После ее постройки едва минуло два года, как в ней уже пели. Тогда муниципалитет окружил павильон прочной решеткой, дабы держать любопытных на расстоянии, а плотные занавеси закрыли широкие окна.
«Ротонда» стала кафешантаном.
Надо сказать – вовремя.
Ибо другое подобное заведение, «Бодар», не справлялось с наплывом клиентов. Дышать там было нечем. Поэтому его оставили жандармам, каптенармусам, хозчасти, то есть тем, кто не являлся егерями.
Из гарнизона в гарнизон слава о «Ротонде» распространилась быстро. В нее отовсюду стали стекаться посетители. Дело в том, что преданность родине имела свои границы и прекрасно сочеталась с развлечениями. Покурить, подтянуть хором патриотические песни, умеренно выпить – ибо стремление первенствовать в верховой езде не позволяло злоупотреблять спиртным, – забросать певицу вишневыми косточками, чтобы поддержать хорошее настроение, – этим и ограничивались забавы военных. Развлечения, как видим, глуповатые и вполне невинные. Все это было весьма далеко от кабаков, милых сердцу Анри Тулуз-Лотрека, далеко от Монмартра. «Ротонда» не обладала ни прелестью «Мулен-Руж», ни изысканной извращенностью «Японского Дивана».
Но едва только в «Ротонде» появлялись офицеры-пехотинцы, как, случалось, поднимался невообразимый гвалт. Стоило певице, исполнительнице военных песенок, выйти на сцену в кавалерийском кепи, как они начинали орать, словно сумасшедшие. А если она, закутавшись в трехцветное полотнище, запевала куплет во славу пехоты:
Вот мчится конь, стреляет пушка,
Но лишь пробил атаки час,
Взяв неприятеля на мушку,
Пехота славная спасает нас, —
то кавалеристы вне себя тут же бросались в яростную контратаку и принимались барабанить по столу, хором вопя «Кирасиры Рейхсхоффена» и своими «та-ра-та-та» изображая военные сигналы, так что едва не рушился потолок, мчались галопом по залу верхом на стульях, настегивая себя по сапогам, до тех пор пока не появлялся растерянный директор, пытавшийся охладить горячие головы: «Господа! Господа, прошу вас!»
Объявление романса в реваншистском духе неизбежно производило впечатление. Все молча слушали «Месть фармацевта из Страсбурга» или «Вот что такое пруссак, сынок». Зал наконец успокаивался.

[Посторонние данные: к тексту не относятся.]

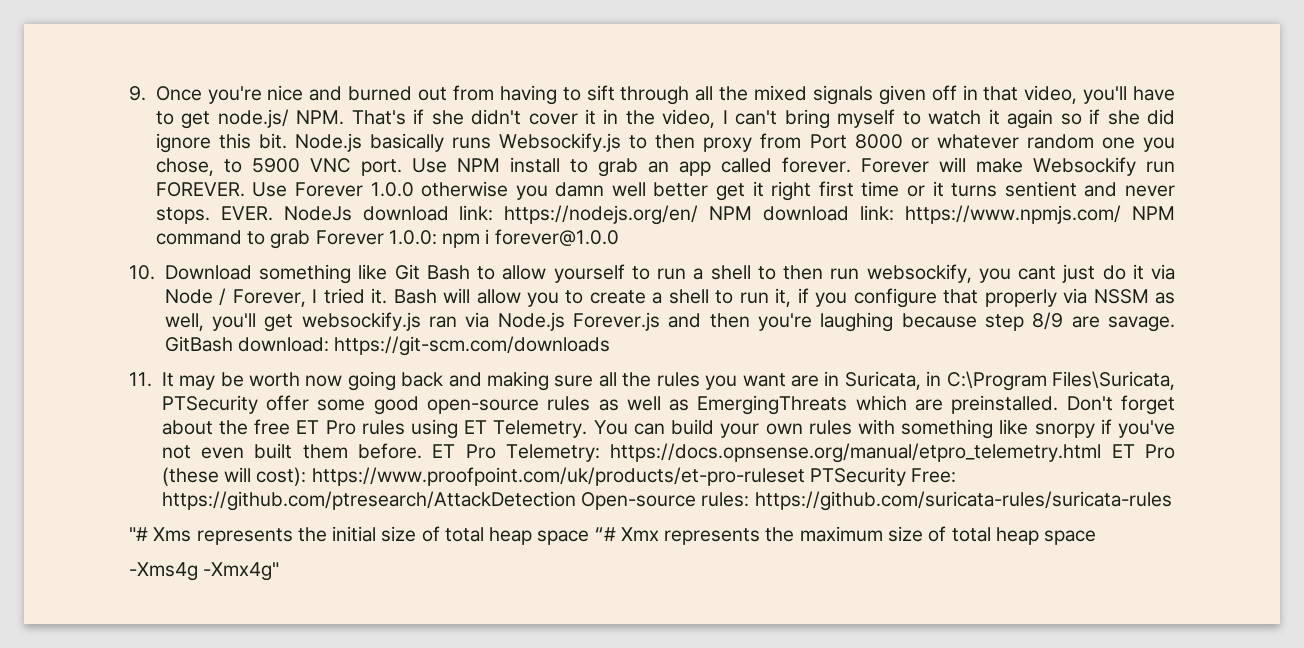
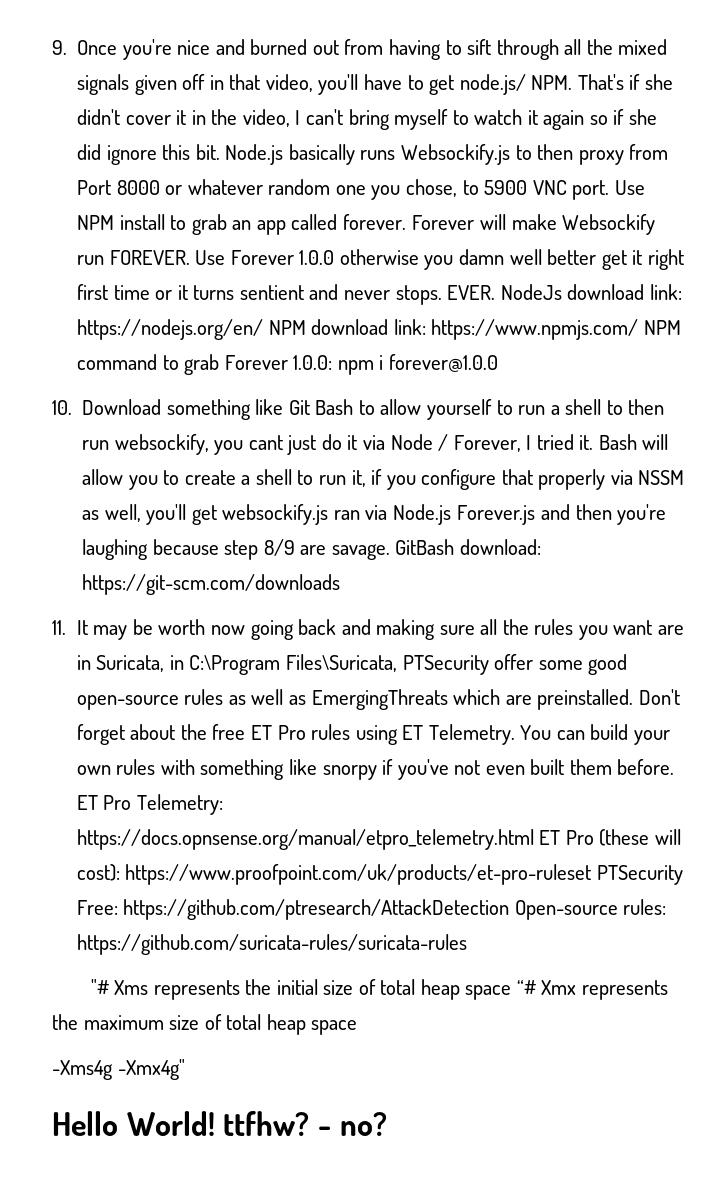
+ Hello World! ttfhw? - no?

Все начинали смеяться, аплодируя тогдашним скабрезностям, грубым и непристойным шуткам. «Буря в штанах» или «Задница святоши» пользовались неизменным успехом.
А Габриэль? Что делала Габриэль среди возбужденных зрителей? Она слушала, смотрела и, казалось, получала от этого удовольствие.
В этом галдеже едва различимо звучало смутное обещание, слышала его она одна. Всего лишь неявный шум, словно приоткрывалась дверь. Выход?.. Куда он вел? Габриэль трудно было ответить на этот вопрос. Но отступить она бы уже не могла и любой ценой хотела воспользоваться предоставившейся возможностью. Ибо она думала только об одном, стремилась только к одному – выкарабкаться, пробиться, преуспеть, положить конец своему явно зависимому положению. Но она была одна и уже знала, что может рассчитывать только на себя.